Gwelliant 12: O blaid 3, Ymatal 0, Yn erbyn 7.

Amendment 12: For 3, Abstain 0, Against 7.


Pleidleisiodd yr Aelodau canlynol o blaid:

The following Members voted for:  


Pleidleisiodd yr Aelodau canlynol yn erbyn:

The following Members voted against:


Jenkins, Bethan
Roberts, Aled
Thomas, Simon 


Burns, Angela
Davies, Keith
Davies, Suzy
Evans, Rebecca
Jones, Ann
Neagle, Lynne
Rees, David


Gwrthodwyd gwelliant 12.

Amendment 12 not agreed.


[351]       Ann Jones: We have now disposed of all of the amendments, you will be pleased to know. For the record, all sections of the Bill have been agreed by committee. As we have disposed of all the amendments, Stage 3 begins tomorrow and the deadline for tabling amendments will be notified to Members in due course.
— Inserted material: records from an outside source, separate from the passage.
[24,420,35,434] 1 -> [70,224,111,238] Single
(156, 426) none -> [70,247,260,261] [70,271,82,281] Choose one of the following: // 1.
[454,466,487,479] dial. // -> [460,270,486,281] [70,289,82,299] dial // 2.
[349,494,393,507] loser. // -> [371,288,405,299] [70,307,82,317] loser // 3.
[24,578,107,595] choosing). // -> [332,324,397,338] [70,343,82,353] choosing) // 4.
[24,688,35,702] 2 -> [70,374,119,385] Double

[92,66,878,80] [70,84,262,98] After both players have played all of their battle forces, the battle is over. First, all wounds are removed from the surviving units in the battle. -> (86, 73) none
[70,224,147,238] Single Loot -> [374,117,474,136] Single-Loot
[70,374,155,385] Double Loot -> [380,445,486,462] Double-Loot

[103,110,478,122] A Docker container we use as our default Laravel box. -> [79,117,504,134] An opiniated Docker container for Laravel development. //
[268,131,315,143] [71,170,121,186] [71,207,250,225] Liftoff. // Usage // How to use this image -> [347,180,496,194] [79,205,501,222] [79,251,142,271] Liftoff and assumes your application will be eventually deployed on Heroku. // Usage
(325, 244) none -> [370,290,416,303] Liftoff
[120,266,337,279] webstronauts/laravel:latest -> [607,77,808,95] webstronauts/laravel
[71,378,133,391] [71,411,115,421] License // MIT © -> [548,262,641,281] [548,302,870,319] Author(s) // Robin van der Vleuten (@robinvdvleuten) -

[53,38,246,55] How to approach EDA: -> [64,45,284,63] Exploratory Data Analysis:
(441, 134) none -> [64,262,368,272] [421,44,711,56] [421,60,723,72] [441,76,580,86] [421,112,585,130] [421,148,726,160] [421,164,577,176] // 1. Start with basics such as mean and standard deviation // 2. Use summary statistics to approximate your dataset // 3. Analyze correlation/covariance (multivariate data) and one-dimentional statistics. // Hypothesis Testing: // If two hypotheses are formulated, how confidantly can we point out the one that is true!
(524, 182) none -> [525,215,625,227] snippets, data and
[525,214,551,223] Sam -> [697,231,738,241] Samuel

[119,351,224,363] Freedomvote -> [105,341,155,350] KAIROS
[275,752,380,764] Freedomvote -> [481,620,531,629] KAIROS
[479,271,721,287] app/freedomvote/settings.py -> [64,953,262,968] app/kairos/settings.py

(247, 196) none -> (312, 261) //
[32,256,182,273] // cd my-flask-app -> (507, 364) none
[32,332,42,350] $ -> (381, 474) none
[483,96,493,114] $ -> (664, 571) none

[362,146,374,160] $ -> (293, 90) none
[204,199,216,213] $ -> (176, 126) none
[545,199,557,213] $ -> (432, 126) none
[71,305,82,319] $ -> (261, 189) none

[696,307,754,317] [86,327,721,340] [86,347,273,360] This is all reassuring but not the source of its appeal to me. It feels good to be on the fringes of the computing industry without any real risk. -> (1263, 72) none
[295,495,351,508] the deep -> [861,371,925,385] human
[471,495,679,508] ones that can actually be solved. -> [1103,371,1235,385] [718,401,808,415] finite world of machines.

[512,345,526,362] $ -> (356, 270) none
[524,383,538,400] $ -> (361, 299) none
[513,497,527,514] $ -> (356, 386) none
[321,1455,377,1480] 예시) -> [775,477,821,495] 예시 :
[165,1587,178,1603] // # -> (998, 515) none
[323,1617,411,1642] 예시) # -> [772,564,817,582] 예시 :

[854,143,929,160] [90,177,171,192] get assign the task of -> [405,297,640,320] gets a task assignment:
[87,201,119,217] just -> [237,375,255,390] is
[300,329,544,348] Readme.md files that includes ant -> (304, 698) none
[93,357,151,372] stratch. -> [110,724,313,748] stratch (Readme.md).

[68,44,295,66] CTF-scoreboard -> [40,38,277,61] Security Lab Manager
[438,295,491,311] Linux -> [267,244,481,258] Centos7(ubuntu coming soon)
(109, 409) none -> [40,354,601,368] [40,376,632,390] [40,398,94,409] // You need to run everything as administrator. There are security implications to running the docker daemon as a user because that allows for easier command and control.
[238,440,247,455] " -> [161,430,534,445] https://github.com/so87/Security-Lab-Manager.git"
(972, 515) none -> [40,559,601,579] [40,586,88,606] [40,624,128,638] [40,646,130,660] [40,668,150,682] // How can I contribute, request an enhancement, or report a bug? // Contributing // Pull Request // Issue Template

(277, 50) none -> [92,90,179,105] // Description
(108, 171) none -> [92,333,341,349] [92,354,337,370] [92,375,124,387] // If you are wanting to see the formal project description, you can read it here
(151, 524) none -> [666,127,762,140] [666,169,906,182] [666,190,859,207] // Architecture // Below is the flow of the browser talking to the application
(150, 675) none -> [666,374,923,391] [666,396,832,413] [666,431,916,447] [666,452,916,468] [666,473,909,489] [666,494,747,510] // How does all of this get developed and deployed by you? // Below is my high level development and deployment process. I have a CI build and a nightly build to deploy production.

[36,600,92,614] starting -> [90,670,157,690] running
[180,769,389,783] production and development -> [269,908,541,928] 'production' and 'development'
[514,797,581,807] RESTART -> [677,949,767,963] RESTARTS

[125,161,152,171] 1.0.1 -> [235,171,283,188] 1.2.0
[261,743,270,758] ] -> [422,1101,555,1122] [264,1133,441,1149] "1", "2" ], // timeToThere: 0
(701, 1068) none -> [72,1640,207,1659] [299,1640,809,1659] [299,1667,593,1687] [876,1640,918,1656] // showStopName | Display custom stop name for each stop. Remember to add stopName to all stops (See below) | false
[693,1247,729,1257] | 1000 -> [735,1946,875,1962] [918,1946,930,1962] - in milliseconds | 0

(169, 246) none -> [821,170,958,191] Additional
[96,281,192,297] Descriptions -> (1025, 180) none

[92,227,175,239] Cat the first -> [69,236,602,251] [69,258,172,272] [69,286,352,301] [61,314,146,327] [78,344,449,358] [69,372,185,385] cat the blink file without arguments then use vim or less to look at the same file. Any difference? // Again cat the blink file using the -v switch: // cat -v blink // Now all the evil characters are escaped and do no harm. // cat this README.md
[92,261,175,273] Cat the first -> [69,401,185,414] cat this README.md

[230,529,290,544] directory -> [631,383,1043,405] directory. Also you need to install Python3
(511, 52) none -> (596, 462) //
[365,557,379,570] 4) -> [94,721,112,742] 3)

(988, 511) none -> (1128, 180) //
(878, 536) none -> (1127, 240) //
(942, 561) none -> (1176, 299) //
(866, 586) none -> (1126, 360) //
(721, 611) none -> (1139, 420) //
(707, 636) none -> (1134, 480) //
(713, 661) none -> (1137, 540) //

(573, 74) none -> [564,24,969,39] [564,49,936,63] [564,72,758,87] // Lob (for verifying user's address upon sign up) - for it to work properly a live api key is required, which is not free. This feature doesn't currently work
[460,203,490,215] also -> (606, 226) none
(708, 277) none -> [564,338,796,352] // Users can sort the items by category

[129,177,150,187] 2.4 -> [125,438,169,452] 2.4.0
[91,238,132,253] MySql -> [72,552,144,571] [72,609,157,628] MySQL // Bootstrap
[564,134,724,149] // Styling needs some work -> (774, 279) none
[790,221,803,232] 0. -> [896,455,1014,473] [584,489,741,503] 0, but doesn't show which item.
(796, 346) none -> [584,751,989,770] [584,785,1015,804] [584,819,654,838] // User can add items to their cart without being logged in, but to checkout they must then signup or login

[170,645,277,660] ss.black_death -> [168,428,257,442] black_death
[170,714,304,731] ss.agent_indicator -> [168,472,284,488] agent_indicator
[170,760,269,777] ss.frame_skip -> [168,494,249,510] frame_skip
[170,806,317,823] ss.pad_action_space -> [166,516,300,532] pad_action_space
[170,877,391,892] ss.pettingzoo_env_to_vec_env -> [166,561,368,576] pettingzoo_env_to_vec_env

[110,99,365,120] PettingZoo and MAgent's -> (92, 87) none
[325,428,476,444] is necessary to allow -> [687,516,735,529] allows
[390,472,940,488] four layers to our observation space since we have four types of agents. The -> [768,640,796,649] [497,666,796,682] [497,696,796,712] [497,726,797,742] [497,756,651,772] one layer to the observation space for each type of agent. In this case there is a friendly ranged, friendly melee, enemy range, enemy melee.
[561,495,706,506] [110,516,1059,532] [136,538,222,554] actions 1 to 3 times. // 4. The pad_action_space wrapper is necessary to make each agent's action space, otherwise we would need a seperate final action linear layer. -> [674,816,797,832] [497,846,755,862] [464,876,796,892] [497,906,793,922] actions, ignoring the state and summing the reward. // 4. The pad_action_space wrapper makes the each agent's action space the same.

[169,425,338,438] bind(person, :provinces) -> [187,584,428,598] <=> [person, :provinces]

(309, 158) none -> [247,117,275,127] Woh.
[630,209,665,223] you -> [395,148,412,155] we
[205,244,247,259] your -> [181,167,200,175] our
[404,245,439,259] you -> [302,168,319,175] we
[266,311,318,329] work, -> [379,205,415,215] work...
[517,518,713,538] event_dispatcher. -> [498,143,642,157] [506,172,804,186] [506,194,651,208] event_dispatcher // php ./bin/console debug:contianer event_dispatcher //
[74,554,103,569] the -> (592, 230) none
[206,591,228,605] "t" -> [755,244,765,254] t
[352]       At this point, I have to ask whether Members agree that the Minister should prepare a revised explanatory memorandum. Have we moved the Bill sufficiently, or are we happy with the memorandum as it stands? We are happy with the memorandum as it stands. There we go. That concludes Stage 2 proceedings of the Further and Higher Education (Governance and Information) (Wales) Bill.




Cynnig o dan Reol Sefydlog 17.42 i Benderfynu Gwahardd y Cyhoedd o’r Cyfarfod
Motion under Standing Order 17.42 to Resolve to Exclude the Public from the Meeting


[353]       Ann Jones: The committee will now go into private session to deal with some private papers, if someone would move the motion.


[354]       Angela Burns: I move that


the committee resolves to exclude the public from the remainder of the meeting in accordance with Standing Order No. 17.42(vi).


[355]       Ann Jones: Thank you.


Derbyniwyd y cynnig.
Motion agreed.


Daeth rhan gyhoeddus y cyfarfod i ben am 11:54.